*** Opening of Data in this exercise ***

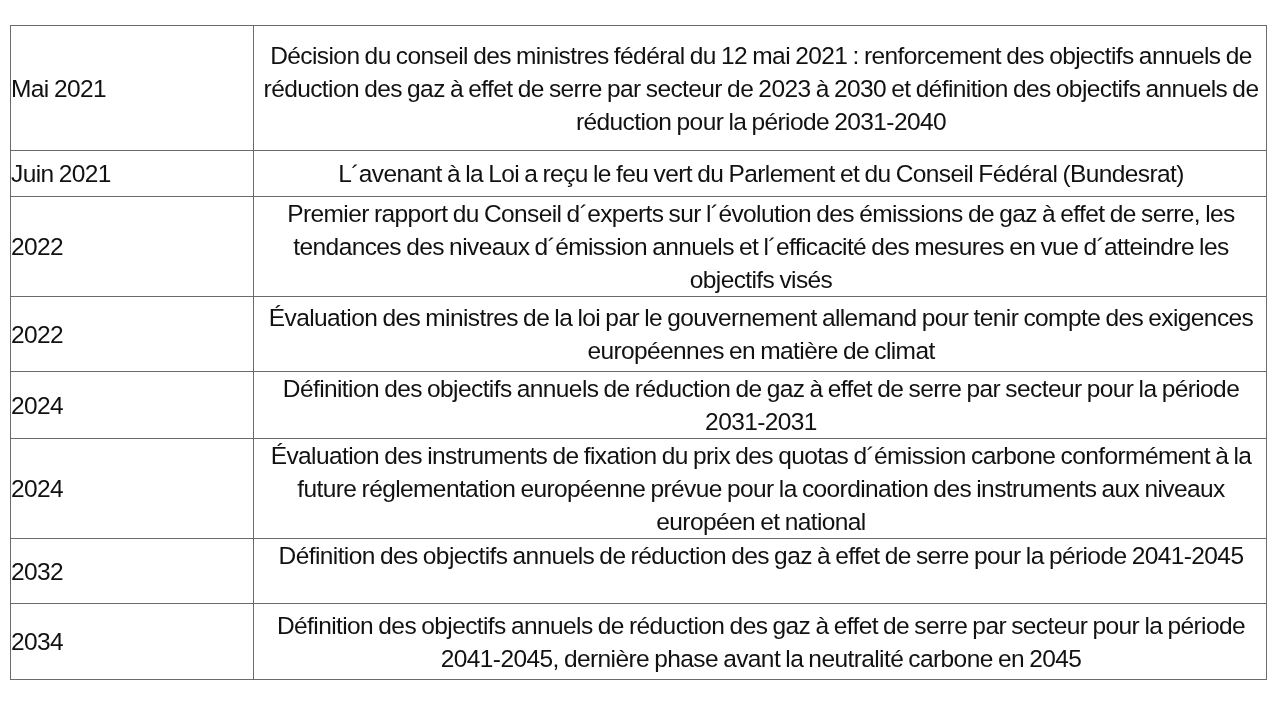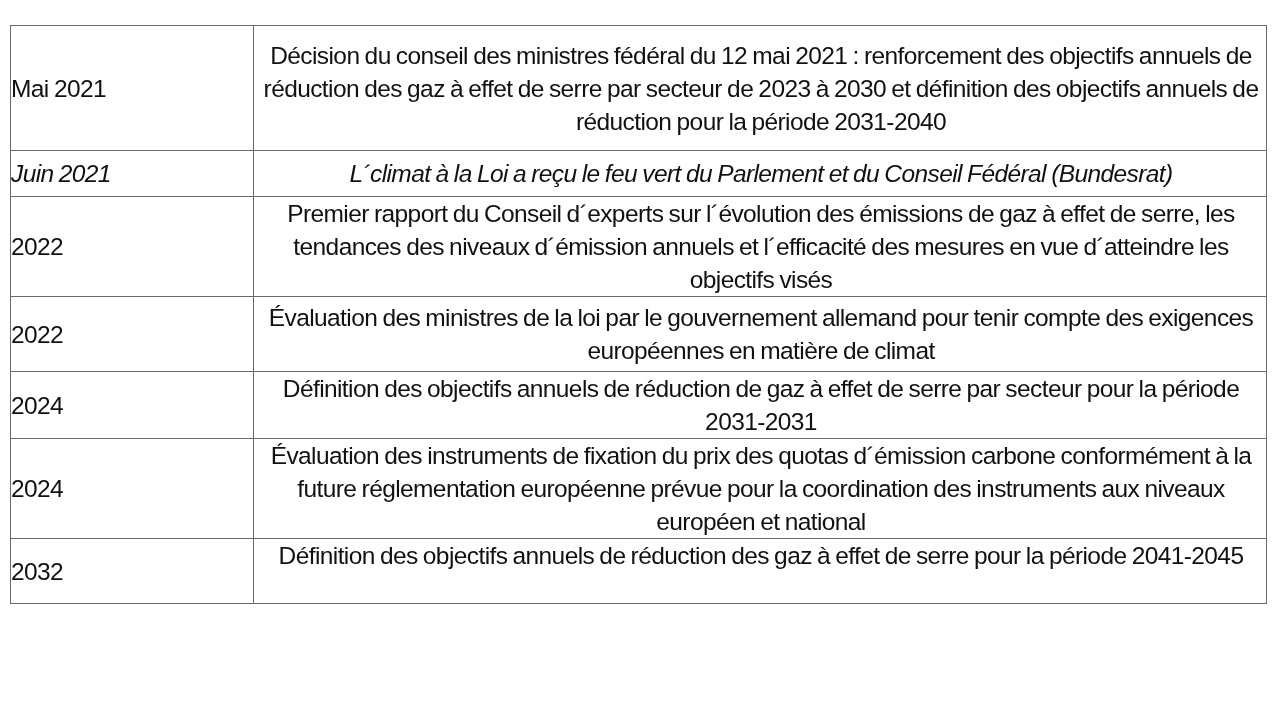--- a/index.html
+++ b/index.html
@@ -44,7 +44,7 @@
       padding-right: 0 !important;
     }
     tr.r0 { height: 125px; }
-    tr.r1 { height: 46px; font-style: italic; }
+    tr.r1 { height: 46px; }
     tr.r2 { height: 99px; }
     tr.r3 { height: 75px; }
     tr.r4 { height: 65px; }

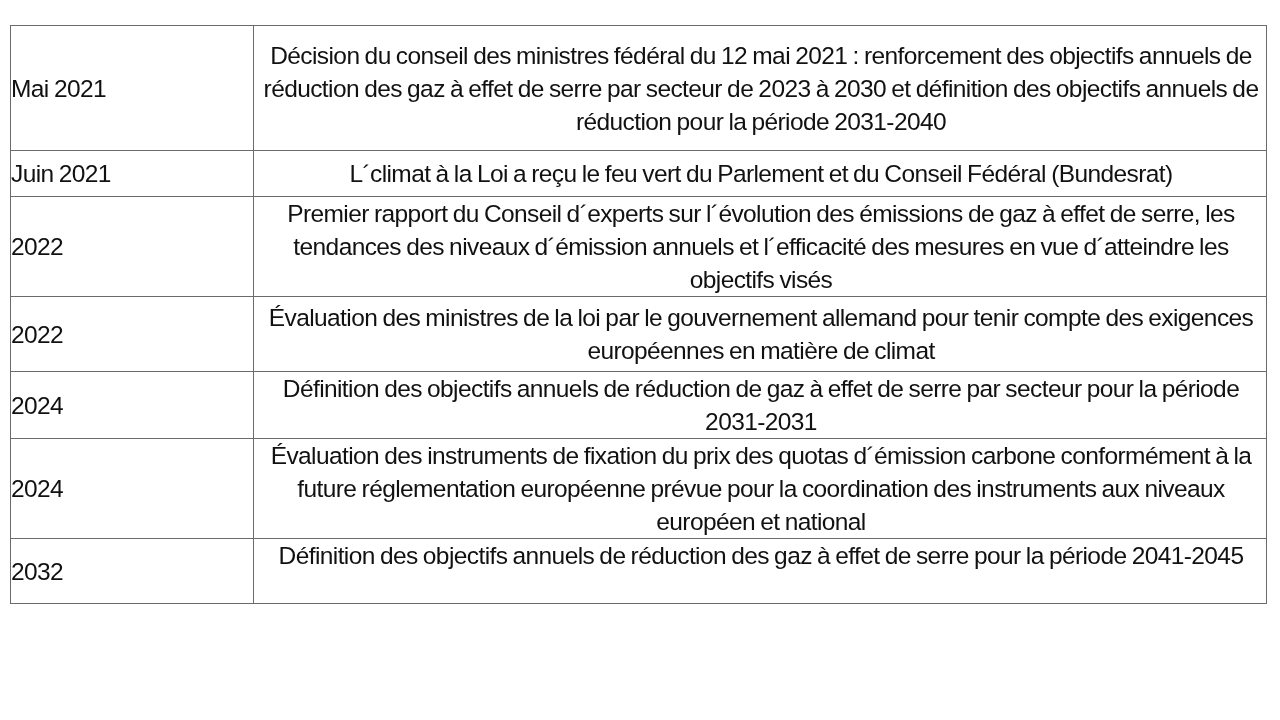--- a/index.html
+++ b/index.html
@@ -65,7 +65,7 @@
       </tr>
       <tr class="r1">
         <td class="date-cell">Juin 2021</td>
-        <td class="desc-cell">L´climat à la Loi a reçu le feu vert du Parlement et du Conseil Fédéral (Bundesrat)</td>
+        <td class="desc-cell">L´avenant à la Loi a reçu le feu vert du Parlement et du Conseil Fédéral (Bundesrat)</td>
       </tr>
       <tr class="r2">
         <td class="date-cell">2022</td>

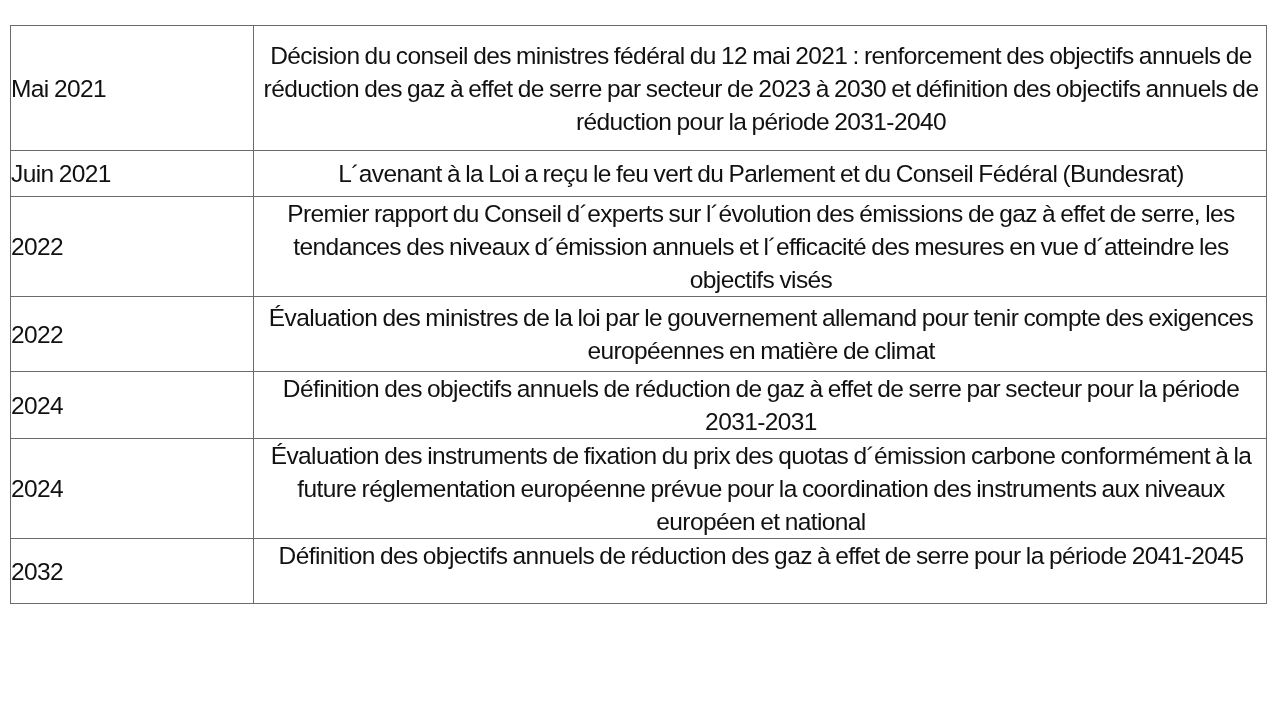--- a/index.html
+++ b/index.html
@@ -87,6 +87,10 @@
         <td class="date-cell">2032</td>
         <td class="desc-cell">Définition des objectifs annuels de réduction des gaz à effet de serre pour la période 2041-2045</td>
       </tr>
+      <tr class="r7">
+        <td class="date-cell">2034</td>
+        <td class="desc-cell">Définition des objectifs annuels de réduction des gaz à effet de serre par secteur pour la période 2041-2045, dernière phase avant la neutralité carbone en 2045</td>
+      </tr>
     </tbody>
   </table>
 </div>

*** Close of Data in this exercise ***

▶ How to complete this task
Look for the word "Bundesrat" in the listing above, and copy every line where you find it.

▶ Solution
-        <td class="desc-cell">L´climat à la Loi a reçu le feu vert du Parlement et du Conseil Fédéral (Bundesrat)</td>
+        <td class="desc-cell">L´avenant à la Loi a reçu le feu vert du Parlement et du Conseil Fédéral (Bundesrat)</td>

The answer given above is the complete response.